Rate limits in middle of stream

I’m seeing issues with streaming /chat/completions. I’m not using the Python package, we’ve written it in Go and are seeing things working great most of the time. We’re confident it’s not an issue with our setup. Sometimes, however, we seem to be getting nothing streamed back.

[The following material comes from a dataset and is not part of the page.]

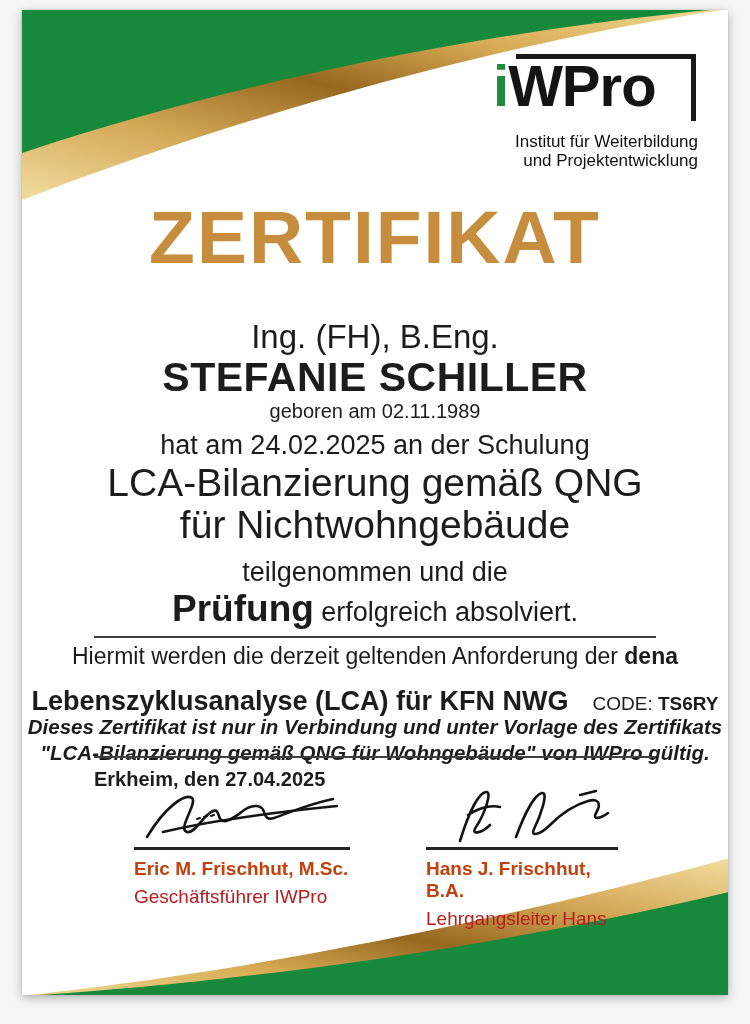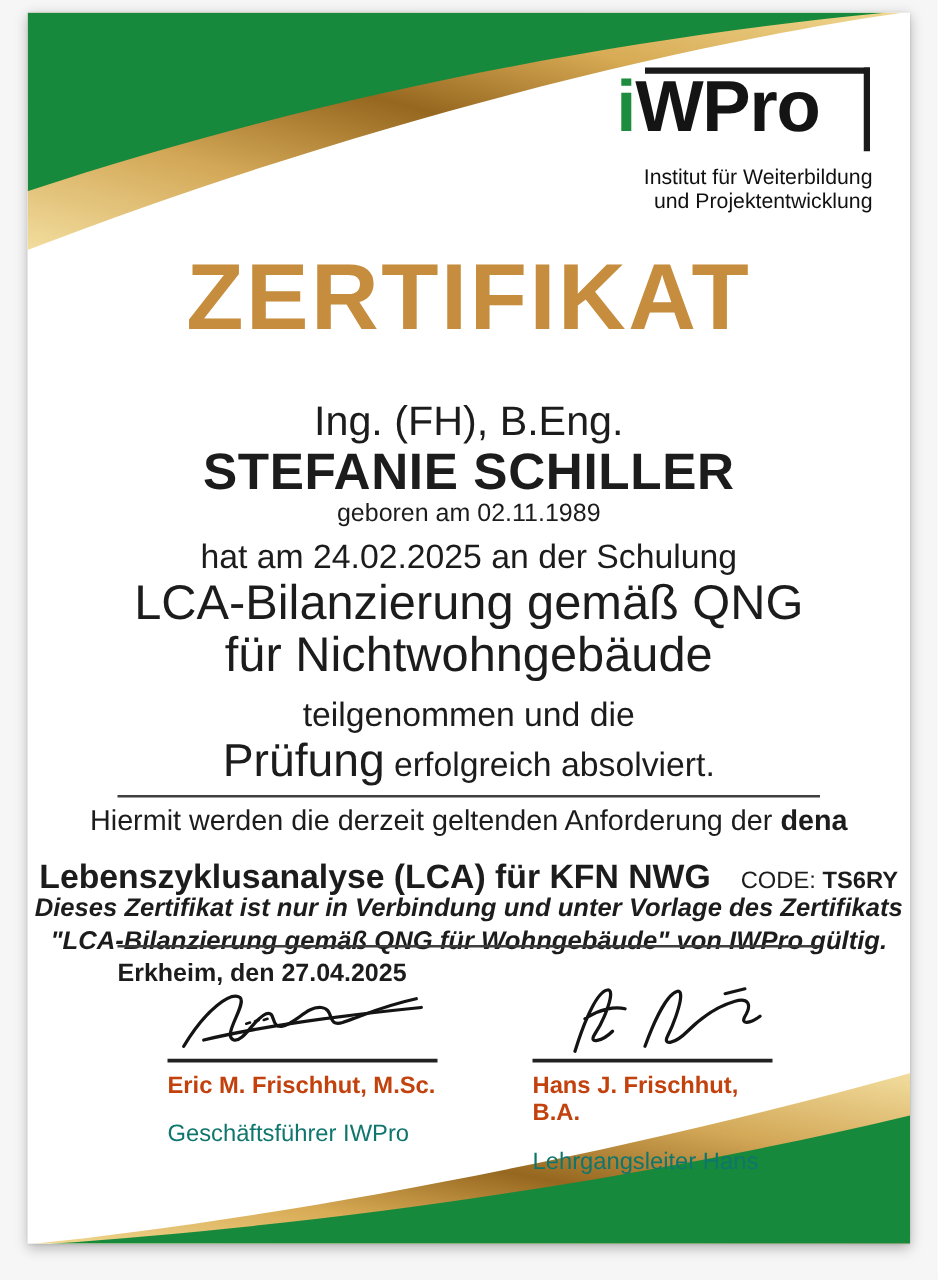"Prüfung" .exam b { font-weight: 400 -> 700 }
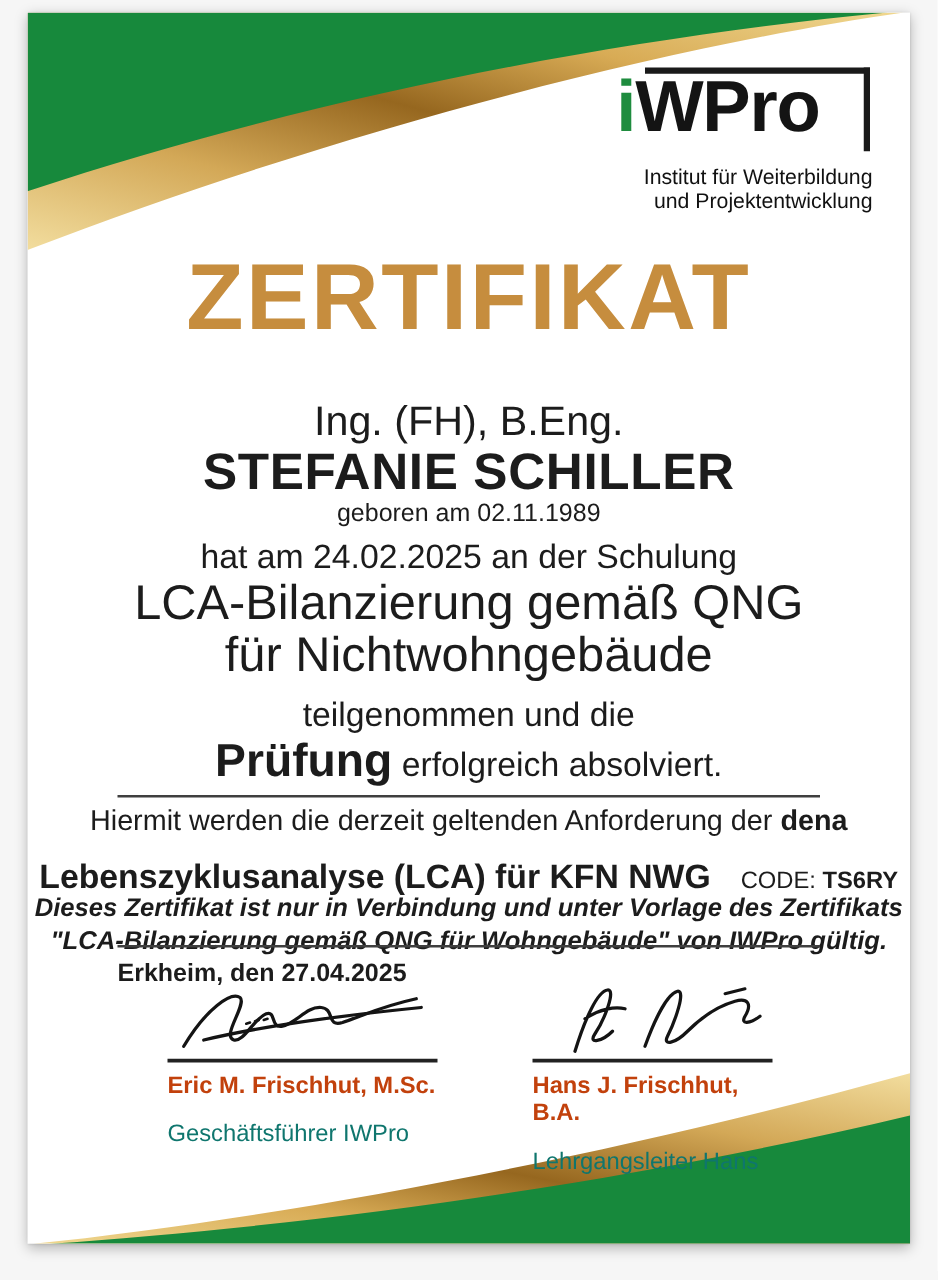"Geschäftsführer IWPro" .sig-role { color: #0f766e -> #b91c1c; margin-top: 17px -> 6px }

The request is legitimate and we get a 200 response back. The first 2 or 3 tokens will be sent, and then nothing. We set an 80 second timeout on the request, and what we’re seeing is a ~2 second delay till first token, then another token, perhaps a third token, and then nothing.

Our leading theory is that we being rate limited in the middle of the stream. I’d think not since we got a 200 initially, but that’s our only thread right now.

1 Like

I think I’d be tempted to spin up a piece of python test code that replicates what you are requesting using the prebuilt openai lib, if you get the same issues then you know it’s down to a busy server or network errors that need to be handled, if the issue goes away using the boilerplate library, you know that there is some unhandled state in your code.

1 Like

This topic is really good for me as I am facing a similar issue with GPT-4 on my company account. Sometimes, the streaming starts to print only one or two words, and then it completely gets stuck until the three-minute timeout is triggered by our backend server. I am not using Python or Go. Is there anyone else who has experienced this? Has anyone found a solution?

2 Likes

I really don’t think it’s an issue with how we’re handling it, but we can try that to be sure.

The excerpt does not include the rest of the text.